(Beginning of Dataset extract)
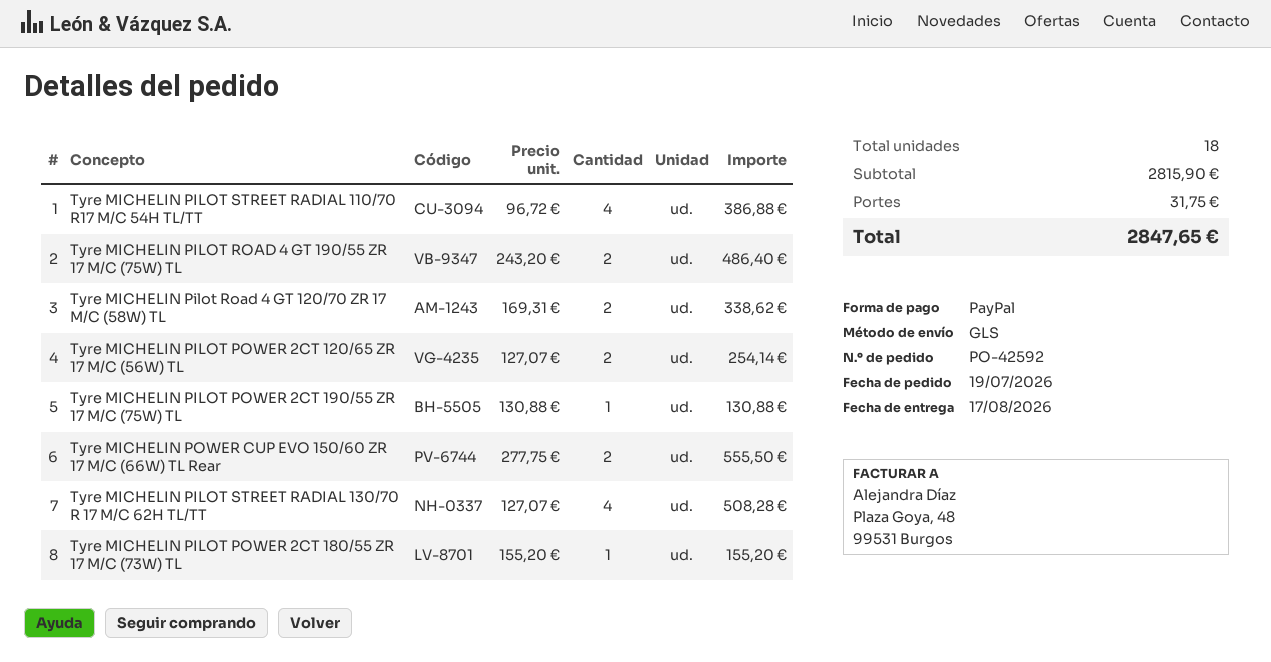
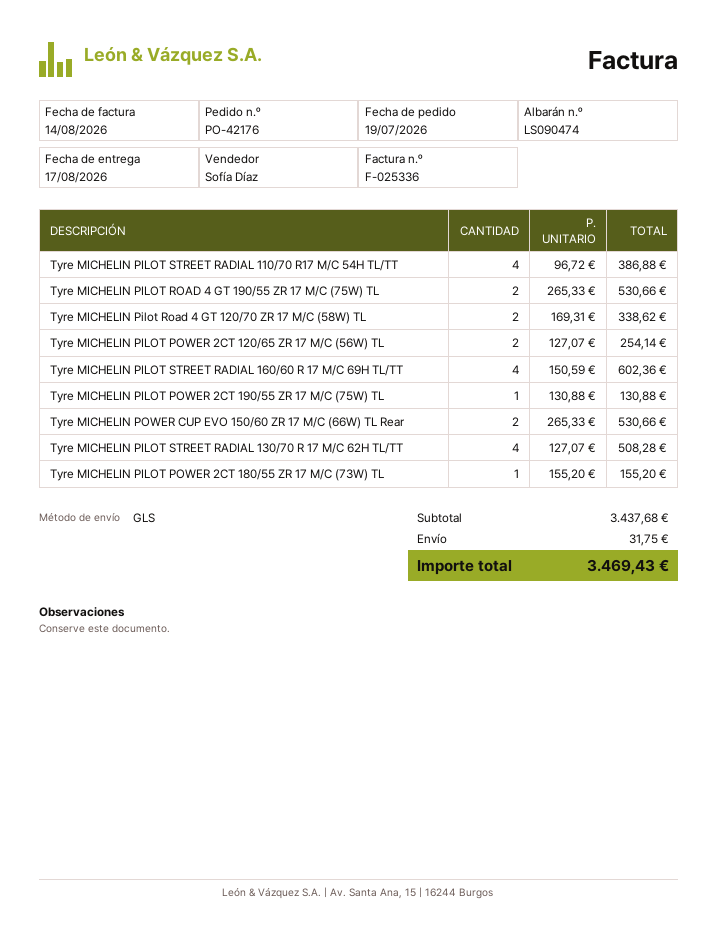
order number: PO-42592 -> PO-42176
Tyre MICHELIN PILOT ROAD 4 GT 190/55 ZR 17 M/C (75W) TL: 2 x 243.20 = 486.40 -> 2 x 265.33 = 530.66
Tyre MICHELIN POWER CUP EVO 150/60 ZR 17 M/C (66W) TL Rear: 2 x 277.75 = 555.50 -> 2 x 265.33 = 530.66
Tyre MICHELIN PILOT STREET RADIAL 160/60 R 17 M/C 69H TL/TT: none -> 4 x 150.59 = 602.36
subtotal: 2815.90 -> 3437.68
total: 2847.65 -> 3469.43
(End of Dataset extract)
• Task to carry out:
You need to copy every entry exactly, taking out only the pictures.

• Response to this exercise:
order number: PO-42592 -> PO-42176
Tyre MICHELIN PILOT ROAD 4 GT 190/55 ZR 17 M/C (75W) TL: 2 x 243.20 = 486.40 -> 2 x 265.33 = 530.66
Tyre MICHELIN POWER CUP EVO 150/60 ZR 17 M/C (66W) TL Rear: 2 x 277.75 = 555.50 -> 2 x 265.33 = 530.66
Tyre MICHELIN PILOT STREET RADIAL 160/60 R 17 M/C 69H TL/TT: none -> 4 x 150.59 = 602.36
subtotal: 2815.90 -> 3437.68
total: 2847.65 -> 3469.43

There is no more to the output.